Diana hojeó el expediente rápidamente. Las primeras páginas contenían informes policiales y declaraciones de testigos, pero nada contundente. Solo indicios, coincidencias.

—¿Por qué yo?— preguntó, dejando el archivo sobre el escritorio.

—Rivas ha rechazado hablar con cualquier otro profesional. Pero cuando mencionamos tu nombre, aceptó de inmediato. Dice que solo hablará contigo.

Diana sintió un escalofrío recorrerle la espalda. ¿Por qué alguien como él conocería su nombre?

—¿Lo aceptas?— preguntó Báez, clavando sus ojos en ella.

Diana dudó por un momento, pero asintió. Este era el tipo de casos que había elegido enfrentar cuando decidió especializarse en psicología forense.

La primera sesión fue programada para el día siguiente. Diana se preparó mentalmente, repasando las notas del expediente una vez más. Rivas había sido encontrado en un motel, sentado tranquilamente junto a una pared cubierta de sangre que no era suya. Sin embargo, las pruebas de ADN no lograron vincularlo a ningún crimen.

Cuando finalmente lo vio en persona, Diana no pudo evitar sentirse intrigada. Matías Rivas no lucía como un asesino. Era alto y delgado, con el cabello despeinado y una expresión calmada, casi apática. Sus ojos oscuros la observaron con una intensidad que la incomodó.

—Así que tú eres la doctora Albornoz— dijo él, esbozando una sonrisa leve mientras se sentaba frente a ella. —Tenía curiosidad por conocerte.

Diana mantuvo su profesionalismo, anotando mentalmente su actitud relajada y confiada.

—Matías, ¿podrías decirme por qué pediste hablar conmigo?— preguntó, evitando las introducciones habituales. Sabía que con pacientes como él, la confrontación directa solía dar mejores resultados.

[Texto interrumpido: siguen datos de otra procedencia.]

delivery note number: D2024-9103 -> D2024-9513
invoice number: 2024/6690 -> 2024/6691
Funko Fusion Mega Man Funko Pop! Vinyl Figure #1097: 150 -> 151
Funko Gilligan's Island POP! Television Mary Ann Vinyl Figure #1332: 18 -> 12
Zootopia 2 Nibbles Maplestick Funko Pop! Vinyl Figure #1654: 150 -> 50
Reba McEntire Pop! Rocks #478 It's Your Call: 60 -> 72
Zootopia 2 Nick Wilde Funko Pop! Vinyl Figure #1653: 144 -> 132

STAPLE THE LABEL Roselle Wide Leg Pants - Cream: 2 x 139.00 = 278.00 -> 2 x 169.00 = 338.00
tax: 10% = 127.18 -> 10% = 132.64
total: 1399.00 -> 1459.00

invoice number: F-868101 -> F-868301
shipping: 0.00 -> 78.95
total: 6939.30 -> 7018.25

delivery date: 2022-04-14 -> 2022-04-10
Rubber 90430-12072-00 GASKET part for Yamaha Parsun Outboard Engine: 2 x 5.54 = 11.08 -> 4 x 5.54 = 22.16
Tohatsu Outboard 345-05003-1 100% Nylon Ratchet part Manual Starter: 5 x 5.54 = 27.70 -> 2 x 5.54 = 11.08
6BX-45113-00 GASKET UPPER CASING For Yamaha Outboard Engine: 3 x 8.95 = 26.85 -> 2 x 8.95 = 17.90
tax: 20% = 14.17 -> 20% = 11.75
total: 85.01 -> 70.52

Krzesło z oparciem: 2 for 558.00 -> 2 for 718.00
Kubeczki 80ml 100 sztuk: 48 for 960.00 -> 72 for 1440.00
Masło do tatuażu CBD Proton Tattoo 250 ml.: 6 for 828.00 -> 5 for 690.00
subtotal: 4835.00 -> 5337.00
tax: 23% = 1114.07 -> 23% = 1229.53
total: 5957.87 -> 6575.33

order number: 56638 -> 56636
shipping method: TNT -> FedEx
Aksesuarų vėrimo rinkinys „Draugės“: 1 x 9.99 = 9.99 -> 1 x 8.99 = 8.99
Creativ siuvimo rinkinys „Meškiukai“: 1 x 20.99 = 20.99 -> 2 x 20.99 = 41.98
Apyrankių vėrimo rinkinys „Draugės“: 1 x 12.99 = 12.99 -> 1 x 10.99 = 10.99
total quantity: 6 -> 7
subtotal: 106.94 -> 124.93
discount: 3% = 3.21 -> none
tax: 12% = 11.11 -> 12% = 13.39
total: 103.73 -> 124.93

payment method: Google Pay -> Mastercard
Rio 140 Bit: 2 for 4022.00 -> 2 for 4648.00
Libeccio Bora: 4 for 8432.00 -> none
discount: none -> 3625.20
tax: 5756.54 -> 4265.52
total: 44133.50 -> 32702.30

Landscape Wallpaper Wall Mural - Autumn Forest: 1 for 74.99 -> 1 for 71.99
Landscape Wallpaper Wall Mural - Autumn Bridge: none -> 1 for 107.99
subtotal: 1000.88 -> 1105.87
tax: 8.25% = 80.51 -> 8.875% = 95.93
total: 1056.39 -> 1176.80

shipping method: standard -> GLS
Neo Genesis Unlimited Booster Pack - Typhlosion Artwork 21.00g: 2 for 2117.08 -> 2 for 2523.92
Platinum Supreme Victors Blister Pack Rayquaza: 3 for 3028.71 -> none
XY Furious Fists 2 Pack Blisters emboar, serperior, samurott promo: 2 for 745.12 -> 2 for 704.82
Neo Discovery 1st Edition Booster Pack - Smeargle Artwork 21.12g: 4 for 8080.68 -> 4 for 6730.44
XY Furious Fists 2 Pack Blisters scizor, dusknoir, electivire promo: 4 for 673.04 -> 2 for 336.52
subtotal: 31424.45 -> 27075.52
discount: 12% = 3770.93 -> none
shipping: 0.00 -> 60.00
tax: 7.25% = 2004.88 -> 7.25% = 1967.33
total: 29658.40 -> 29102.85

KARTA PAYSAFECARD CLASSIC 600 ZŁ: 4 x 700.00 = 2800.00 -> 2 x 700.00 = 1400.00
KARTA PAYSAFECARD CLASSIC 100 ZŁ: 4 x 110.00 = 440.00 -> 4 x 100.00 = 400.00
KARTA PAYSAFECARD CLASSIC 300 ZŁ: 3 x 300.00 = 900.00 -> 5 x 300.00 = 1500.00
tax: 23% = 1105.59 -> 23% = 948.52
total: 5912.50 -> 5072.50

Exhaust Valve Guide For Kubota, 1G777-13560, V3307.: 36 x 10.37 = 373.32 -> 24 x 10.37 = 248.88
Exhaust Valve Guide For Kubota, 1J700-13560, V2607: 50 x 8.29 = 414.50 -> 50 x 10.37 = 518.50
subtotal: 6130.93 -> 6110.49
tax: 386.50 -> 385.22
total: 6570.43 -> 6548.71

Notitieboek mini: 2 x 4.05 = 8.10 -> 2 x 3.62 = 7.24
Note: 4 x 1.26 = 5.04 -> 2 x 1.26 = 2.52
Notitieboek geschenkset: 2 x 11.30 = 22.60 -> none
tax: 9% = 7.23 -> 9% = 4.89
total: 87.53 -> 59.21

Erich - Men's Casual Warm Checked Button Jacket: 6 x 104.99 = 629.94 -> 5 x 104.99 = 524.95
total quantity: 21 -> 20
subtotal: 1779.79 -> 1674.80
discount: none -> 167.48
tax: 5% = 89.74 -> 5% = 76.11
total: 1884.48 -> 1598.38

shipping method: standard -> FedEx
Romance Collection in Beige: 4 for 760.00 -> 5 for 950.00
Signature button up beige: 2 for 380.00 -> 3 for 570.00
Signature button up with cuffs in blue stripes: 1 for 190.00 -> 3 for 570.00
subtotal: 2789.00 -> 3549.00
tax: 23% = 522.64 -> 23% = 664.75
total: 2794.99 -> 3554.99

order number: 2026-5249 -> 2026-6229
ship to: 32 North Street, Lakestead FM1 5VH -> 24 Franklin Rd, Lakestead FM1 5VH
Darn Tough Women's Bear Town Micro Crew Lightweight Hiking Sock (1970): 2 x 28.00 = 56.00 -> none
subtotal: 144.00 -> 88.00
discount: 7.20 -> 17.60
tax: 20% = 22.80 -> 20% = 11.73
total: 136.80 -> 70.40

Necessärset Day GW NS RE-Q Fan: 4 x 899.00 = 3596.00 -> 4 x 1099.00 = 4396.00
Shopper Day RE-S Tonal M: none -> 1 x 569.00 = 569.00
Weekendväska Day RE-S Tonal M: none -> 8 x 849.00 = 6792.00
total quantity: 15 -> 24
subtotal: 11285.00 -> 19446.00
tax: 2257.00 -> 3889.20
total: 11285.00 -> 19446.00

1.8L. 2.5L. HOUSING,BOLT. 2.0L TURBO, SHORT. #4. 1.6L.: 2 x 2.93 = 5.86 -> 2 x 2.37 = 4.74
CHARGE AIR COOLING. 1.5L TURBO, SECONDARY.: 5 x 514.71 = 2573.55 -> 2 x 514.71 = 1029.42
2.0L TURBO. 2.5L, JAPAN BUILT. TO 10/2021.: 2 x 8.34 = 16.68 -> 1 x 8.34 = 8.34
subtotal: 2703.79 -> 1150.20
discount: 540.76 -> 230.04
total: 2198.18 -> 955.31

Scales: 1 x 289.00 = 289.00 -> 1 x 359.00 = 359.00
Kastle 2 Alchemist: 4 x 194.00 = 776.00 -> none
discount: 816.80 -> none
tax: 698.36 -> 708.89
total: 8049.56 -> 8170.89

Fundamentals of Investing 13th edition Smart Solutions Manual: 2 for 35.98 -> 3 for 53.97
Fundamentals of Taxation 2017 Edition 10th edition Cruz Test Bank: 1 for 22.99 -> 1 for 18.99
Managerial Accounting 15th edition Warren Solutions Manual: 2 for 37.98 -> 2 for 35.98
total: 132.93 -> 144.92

Matías inclinó ligeramente la cabeza, como si estuviera evaluándola.

—Porque tú entiendes lo que significa el verdadero dolor. No como esos otros doctores que creen que las emociones son solo datos— respondió, mirándola fijamente.

Diana sintió que la respiración se le aceleraba. Había algo inquietante en su tono, como si supiera algo que no debería.

—Hablemos de ti— dijo ella, recuperando la compostura. —Mencionaste que habías cometido ciertos crímenes. ¿Qué te motivó a hacerlo?

Matías se reclinó en la silla, como si estuviera a punto de contarle un secreto importante.

—No es motivación. Es necesidad. Hay algo que sucede cuando eliminas a alguien de este mundo. Es… ¿cómo decirlo? Como si el universo se reordenara. Pero tú ya sabes eso, ¿cierto?

Diana frunció el ceño. Su corazón latió con fuerza, pero se esforzó por no mostrar reacción alguna.

—¿Qué quieres decir con eso?— preguntó con un tono calmado.

Matías sonrió ampliamente, como si acabara de ganar una partida.

—Digamos que me gustan las personas con secretos. Hace que las sesiones sean más… interesantes.

El silencio se volvió pesado, opresivo. Diana lo interrumpió cambiando de tema, intentando retomar el control de la conversación. Sin embargo, las palabras de Matías se quedaron flotando en su mente mucho después de que la sesión terminara.

Esa noche, cuando llegó a casa, encontró un sobre en su buzón. No tenía remitente. Dentro, había una fotografía de su infancia, tomada el día que su hermana menor había desaparecido.

Diana sintió que el aire se volvía pesado. Esa fotografía había estado guardada en una caja en el desván durante años. Nadie, absolutamente nadie, debería tener acceso a ella.